The committee adopted a strike-all amendment that includes:
- Division I – is the original bill, HF 2540.
- Division II – is HF 2514, which passed the House 98-0 on March 12, allowing for the sale of wine in containers no larger than 72 ounces (growler). This applies to a person holding a class “B” wine permit, class “B” native wine permit and a class “C” native wine permit.
- Division III – allows class “C” liquor control licensees to sell liquor, wine, and mixed drinks or cocktails for off-premises consumption. Mixed drinks or cocktails will not be deemed an open container if the sealed container is unopened and the seal has not been tampered with, and the contents of the container have not been partially removed. It also allows purchase of beer growlers by telephone or electronic means. This seems to codify some of the Governor’s proclamations during the pandemic.
[6/5: 9-6 (No: Democrats, Rozenboom)]
HF 2556 – Notification of government leases
HF 2556 is a government purchase or lease oversight bill.
First, the bill requires any property purchase or lease to give prior written notice to the Legislative Services Agency (LSA). LSA must submit the notification to the Legislature’s Government Oversight Committee.
Second, at least 30 days prior to entering into a contract for a lease renewal of at least $50,000, the state agency must notify LSA and the Government Oversight Committee. The report must contain a description of the buildings and office space; proposed terms of the contract; cost of the contract; source of payment of the contract; and an analysis of the consequences of delaying or abandoning the contract.
The committee adopted a strike-all amendment:
- Division I is the original bill, HF 2556.
- Division II is “new” language (essentially SF 2326) dealing with the sale of public property and is amended to provide that if real property belonging to the state or a local political subdivision is disposed of, the property must be sold to the highest responsive, responsible bidder unless the executive council, by at least a two-thirds vote, agrees to accept a different bidder for good cause.
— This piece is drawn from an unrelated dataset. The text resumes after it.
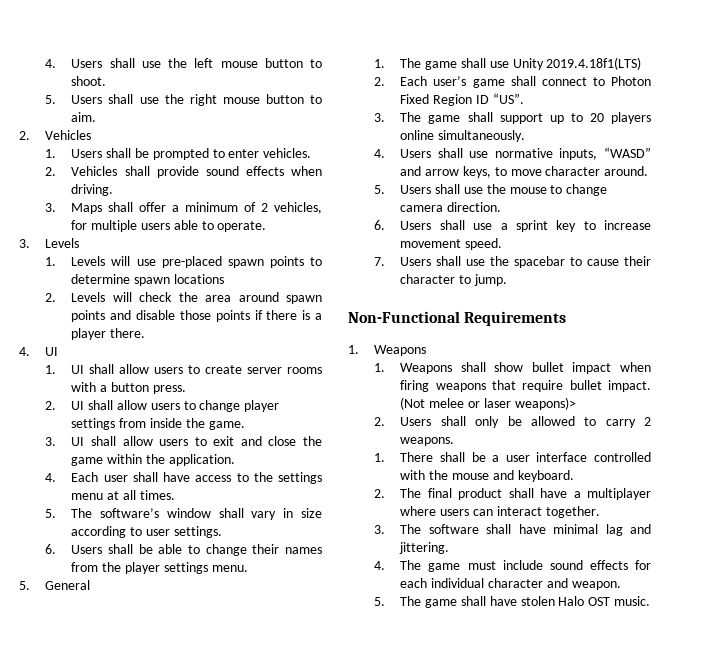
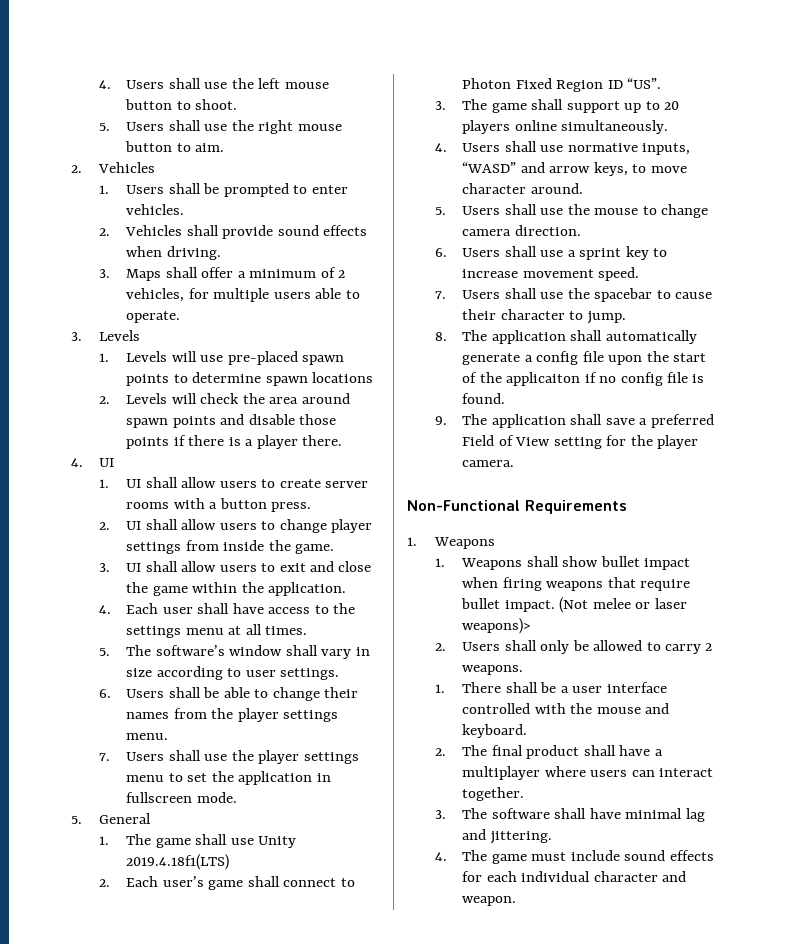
(248, 568) none -> [98,750,359,764] [126,771,331,785] [126,792,237,803] // 7. Users shall use the player settings menu to set the application in fullscreen mode.
(507, 280) none -> [434,330,697,344] [462,351,707,365] [462,372,705,386] [462,393,506,404] [434,414,714,428] [462,435,699,449] [462,460,515,467] // 8. The application shall automatically generate a config file upon the start of the applicaiton if no config file is found. // 9. The application shall save a preferred Field of View setting for the player camera.
[374,596,650,608] // 5. The game shall have stolen Halo OST music. -> (517, 901) none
- Division III concerns official publications for bids. Selection of newspapers in which official proceedings must be published must be in the largest number yearly subscribers within the county, or located within 25 miles of the border of the county. If no newspaper meets either requirement, the applicable governing body may waive the requirements and designate the closest located newspaper.
[6/5: 10-5, party-line]
HF 2585 – Deaf and hard-hearing terminology modernization
HF 2585 replaces the term “deaf” with “deaf or hard of hearing” or “deaf and hard of hearing” and the term “hearing impaired” with “hard of hearing.”